Absence of Coordination
Each specialist performs their role competently. But no one holds the complete picture. The gaps between them are where problems develop.
Disconnected Decision-Making
Investment, legal, tax and succession matters handled in isolation. Contradictions accumulate. Opportunities are missed.
A Structured and
Discreet Process.
Every engagement begins with a thorough review of the existing situation.
Each step is handled with full confidentiality. Implementation is sequenced carefully, with minimal disruption to current arrangements.
01
Review the Current Situation
Understand existing structures, counterparty relationships and long-term objectives.
02
Identify Structural Weaknesses
Map gaps, concentrations and misalignments across the overall arrangement.
03
Design an Improved Framework
Propose a coordinated tripartite structure adapted to the client's specific situation.
04
Select Counterparties Independently
Identify custodians and managers on an objective, conflict-free basis.
05
Implement with Precision
Structured execution, sequenced to minimise disruption and preserve continuity.
06
Monitor and Adapt Over Time
Ongoing oversight as markets, circumstances and objectives evolve.
Most Wealth Arrangements
Were Never Designed.
They evolved. A bank was chosen. A manager was added. A lawyer was engaged. A tax advisor was retained.

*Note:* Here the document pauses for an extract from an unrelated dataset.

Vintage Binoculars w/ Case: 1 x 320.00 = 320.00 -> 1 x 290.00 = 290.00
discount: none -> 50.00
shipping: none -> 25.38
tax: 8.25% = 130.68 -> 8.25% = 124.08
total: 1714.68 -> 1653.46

Each relationship made sense at the time.
But no one was asked to make them work together.
Useful.
Someone needs to hold the whole picture.
Architecture Before Product.
Three principles underpin every arrangement we build.
Clear Governance
Every party has a defined role. Mandates do not overlap. Responsibilities are unambiguous.
Structural Independence
Custody, management and planning are kept separate. Each counterparty is selected on merit, not convenience.
Enduring Coherence
A framework designed to remain relevant as circumstances, jurisdictions and generations evolve.
A Coordinated Three-Part Structure.
1
Luxembourg Structure
A stable, EU-regulated framework providing portability, planning flexibility and long-term governance across borders and generations.
2
Independent Custody
Assets held with a leading institution in Monaco or Switzerland — selected independently. Institutional diversification and, where appropriate, access to secured liquidity solutions.
3
Independent Management
Discretionary management under a professional mandate. Selected on merit, entirely separate from the custodian relationship.
Each element serves a distinct purpose. The value lies in how they function together.
Strategic Liquidity
A Well-Structured Portfolio Should
Preserve Flexibility.
Growth and capital preservation are not the only objectives. The ability to act — when circumstances require it — is equally important.
In suitable cases, eligible portfolios held with an independent custodian may support secured liquidity solutions, allowing capital needs to be addressed without disrupting long-term strategy.
Subject to provider terms, portfolio eligibility and individual suitability assessment. Not available in all cases.
What Clients Are Usually Looking For.
Clarity
A single coherent view of the overall arrangement. Less fragmentation, fewer blind spots.
Continuity
Reduced dependence on any one institution, advisor or relationship.
Coordination
Advisors, jurisdictions and asset classes working within a unified framework.
Succession
A structure that reflects long-term intentions and holds across generations.
Flexibility
The capacity to act when circumstances change — without dismantling what has been built.
Situations We Encounter Regularly.
Wealth has grown faster than the original structure was designed to accommodate.
Significant liquidity following a business exit, asset sale or inheritance.
Assets distributed across multiple jurisdictions with no central governance.
An existing private banking relationship that no longer feels tailored or independent.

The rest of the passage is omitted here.